Problem:
The lines to copy are those in the records below that hold the word "swatch".

Extracted entries:
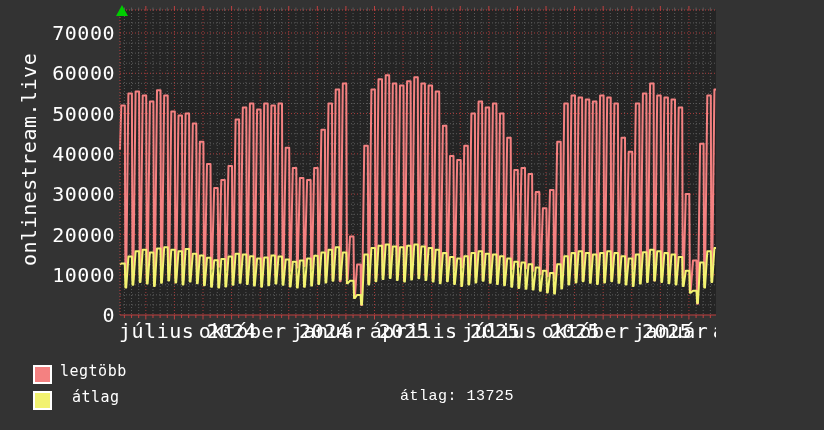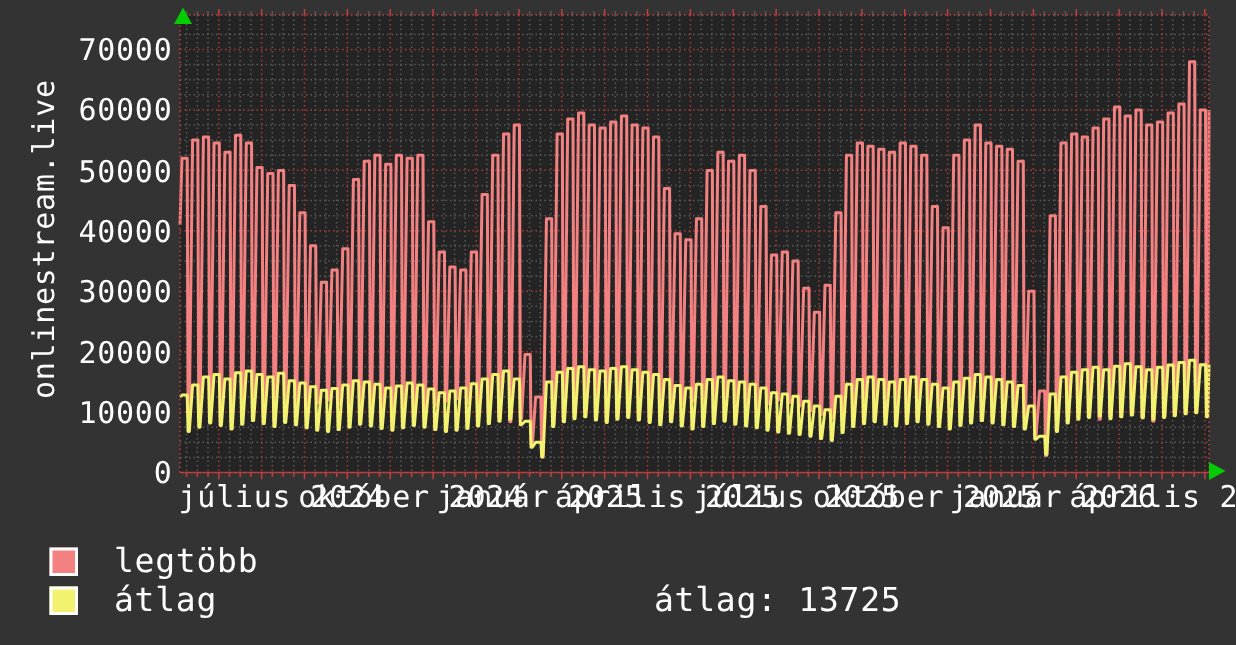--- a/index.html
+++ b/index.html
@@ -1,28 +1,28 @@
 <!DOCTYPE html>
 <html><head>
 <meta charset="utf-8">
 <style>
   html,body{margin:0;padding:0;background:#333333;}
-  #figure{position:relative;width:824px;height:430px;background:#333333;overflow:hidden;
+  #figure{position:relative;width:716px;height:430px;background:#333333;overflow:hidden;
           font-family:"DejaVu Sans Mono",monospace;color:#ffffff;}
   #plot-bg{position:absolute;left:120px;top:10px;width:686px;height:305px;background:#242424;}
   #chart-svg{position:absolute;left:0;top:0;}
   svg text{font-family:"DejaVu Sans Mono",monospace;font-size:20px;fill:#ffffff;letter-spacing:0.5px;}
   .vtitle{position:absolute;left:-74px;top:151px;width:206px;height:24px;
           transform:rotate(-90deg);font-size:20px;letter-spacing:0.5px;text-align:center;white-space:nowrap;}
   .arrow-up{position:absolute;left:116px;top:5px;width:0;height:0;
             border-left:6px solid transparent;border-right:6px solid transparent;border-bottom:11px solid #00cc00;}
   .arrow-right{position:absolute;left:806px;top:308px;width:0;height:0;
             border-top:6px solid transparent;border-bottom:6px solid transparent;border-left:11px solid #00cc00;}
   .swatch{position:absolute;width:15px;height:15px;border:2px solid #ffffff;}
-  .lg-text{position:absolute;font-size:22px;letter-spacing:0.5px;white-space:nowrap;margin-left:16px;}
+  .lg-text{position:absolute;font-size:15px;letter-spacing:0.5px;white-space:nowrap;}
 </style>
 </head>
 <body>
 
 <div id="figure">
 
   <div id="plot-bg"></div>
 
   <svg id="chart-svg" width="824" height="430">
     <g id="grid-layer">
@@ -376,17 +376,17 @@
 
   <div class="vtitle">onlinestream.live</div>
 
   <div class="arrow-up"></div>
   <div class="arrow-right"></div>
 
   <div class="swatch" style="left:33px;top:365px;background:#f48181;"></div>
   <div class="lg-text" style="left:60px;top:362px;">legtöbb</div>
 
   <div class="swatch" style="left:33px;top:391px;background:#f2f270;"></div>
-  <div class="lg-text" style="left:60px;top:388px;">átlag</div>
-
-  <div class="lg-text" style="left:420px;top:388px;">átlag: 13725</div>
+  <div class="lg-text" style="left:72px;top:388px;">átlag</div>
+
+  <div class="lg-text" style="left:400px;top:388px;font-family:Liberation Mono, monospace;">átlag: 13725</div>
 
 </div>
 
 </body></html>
--
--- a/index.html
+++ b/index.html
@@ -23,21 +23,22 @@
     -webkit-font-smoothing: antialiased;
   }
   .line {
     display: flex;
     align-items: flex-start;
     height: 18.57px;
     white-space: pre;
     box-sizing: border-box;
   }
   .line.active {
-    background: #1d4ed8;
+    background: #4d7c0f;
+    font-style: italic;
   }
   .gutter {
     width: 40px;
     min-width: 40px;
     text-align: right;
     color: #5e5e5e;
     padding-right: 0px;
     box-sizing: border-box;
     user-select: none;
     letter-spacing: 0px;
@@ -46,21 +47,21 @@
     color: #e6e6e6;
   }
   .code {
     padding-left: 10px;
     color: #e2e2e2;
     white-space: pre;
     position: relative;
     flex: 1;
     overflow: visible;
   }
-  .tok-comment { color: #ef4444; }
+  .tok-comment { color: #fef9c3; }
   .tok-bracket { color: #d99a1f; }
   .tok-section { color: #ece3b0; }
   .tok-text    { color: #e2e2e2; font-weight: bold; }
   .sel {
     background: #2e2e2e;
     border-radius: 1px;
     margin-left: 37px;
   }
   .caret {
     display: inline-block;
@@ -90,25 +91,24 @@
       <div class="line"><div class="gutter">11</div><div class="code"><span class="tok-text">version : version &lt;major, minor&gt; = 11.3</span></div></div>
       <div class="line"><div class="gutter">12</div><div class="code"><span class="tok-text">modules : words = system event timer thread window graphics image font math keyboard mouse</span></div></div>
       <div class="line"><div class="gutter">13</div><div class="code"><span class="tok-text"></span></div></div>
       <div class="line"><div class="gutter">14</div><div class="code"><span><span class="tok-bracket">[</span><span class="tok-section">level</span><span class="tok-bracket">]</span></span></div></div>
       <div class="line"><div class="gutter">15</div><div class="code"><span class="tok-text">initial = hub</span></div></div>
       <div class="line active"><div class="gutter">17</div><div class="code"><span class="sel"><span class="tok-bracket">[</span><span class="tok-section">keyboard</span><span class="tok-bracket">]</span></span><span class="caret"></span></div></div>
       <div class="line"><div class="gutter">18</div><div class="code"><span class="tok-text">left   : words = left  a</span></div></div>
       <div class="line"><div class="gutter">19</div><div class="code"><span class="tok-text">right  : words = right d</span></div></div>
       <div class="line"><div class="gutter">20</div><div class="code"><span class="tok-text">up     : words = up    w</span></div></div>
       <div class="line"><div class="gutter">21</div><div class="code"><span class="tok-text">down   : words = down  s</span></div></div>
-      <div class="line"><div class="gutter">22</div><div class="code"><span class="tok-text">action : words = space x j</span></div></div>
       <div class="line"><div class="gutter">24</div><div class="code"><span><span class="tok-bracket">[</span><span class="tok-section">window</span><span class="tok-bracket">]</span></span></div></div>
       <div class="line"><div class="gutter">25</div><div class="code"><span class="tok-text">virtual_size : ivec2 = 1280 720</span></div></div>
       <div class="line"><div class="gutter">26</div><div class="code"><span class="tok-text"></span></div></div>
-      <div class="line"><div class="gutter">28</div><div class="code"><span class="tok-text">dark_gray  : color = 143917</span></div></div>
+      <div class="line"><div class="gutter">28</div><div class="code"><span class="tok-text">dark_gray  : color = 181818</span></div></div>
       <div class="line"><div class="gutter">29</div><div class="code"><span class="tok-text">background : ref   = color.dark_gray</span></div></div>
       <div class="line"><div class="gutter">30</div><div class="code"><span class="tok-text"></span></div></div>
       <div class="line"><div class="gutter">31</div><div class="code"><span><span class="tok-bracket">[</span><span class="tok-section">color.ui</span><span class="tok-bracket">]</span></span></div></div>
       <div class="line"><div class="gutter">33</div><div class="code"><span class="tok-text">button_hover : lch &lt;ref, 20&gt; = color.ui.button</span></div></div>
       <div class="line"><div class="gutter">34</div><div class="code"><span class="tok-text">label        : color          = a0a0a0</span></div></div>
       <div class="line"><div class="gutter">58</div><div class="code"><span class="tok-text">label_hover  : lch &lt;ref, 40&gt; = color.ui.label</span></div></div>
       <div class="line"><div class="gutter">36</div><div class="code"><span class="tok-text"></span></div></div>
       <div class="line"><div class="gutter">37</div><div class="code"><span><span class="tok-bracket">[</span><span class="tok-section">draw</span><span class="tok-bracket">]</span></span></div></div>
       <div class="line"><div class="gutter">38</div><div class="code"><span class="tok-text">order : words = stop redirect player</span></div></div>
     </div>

Answer for this exercise:
   .swatch{position:absolute;width:15px;height:15px;border:2px solid #ffffff;}
   <div class="swatch" style="left:33px;top:365px;background:#f48181;"></div>
   <div class="swatch" style="left:33px;top:391px;background:#f2f270;"></div>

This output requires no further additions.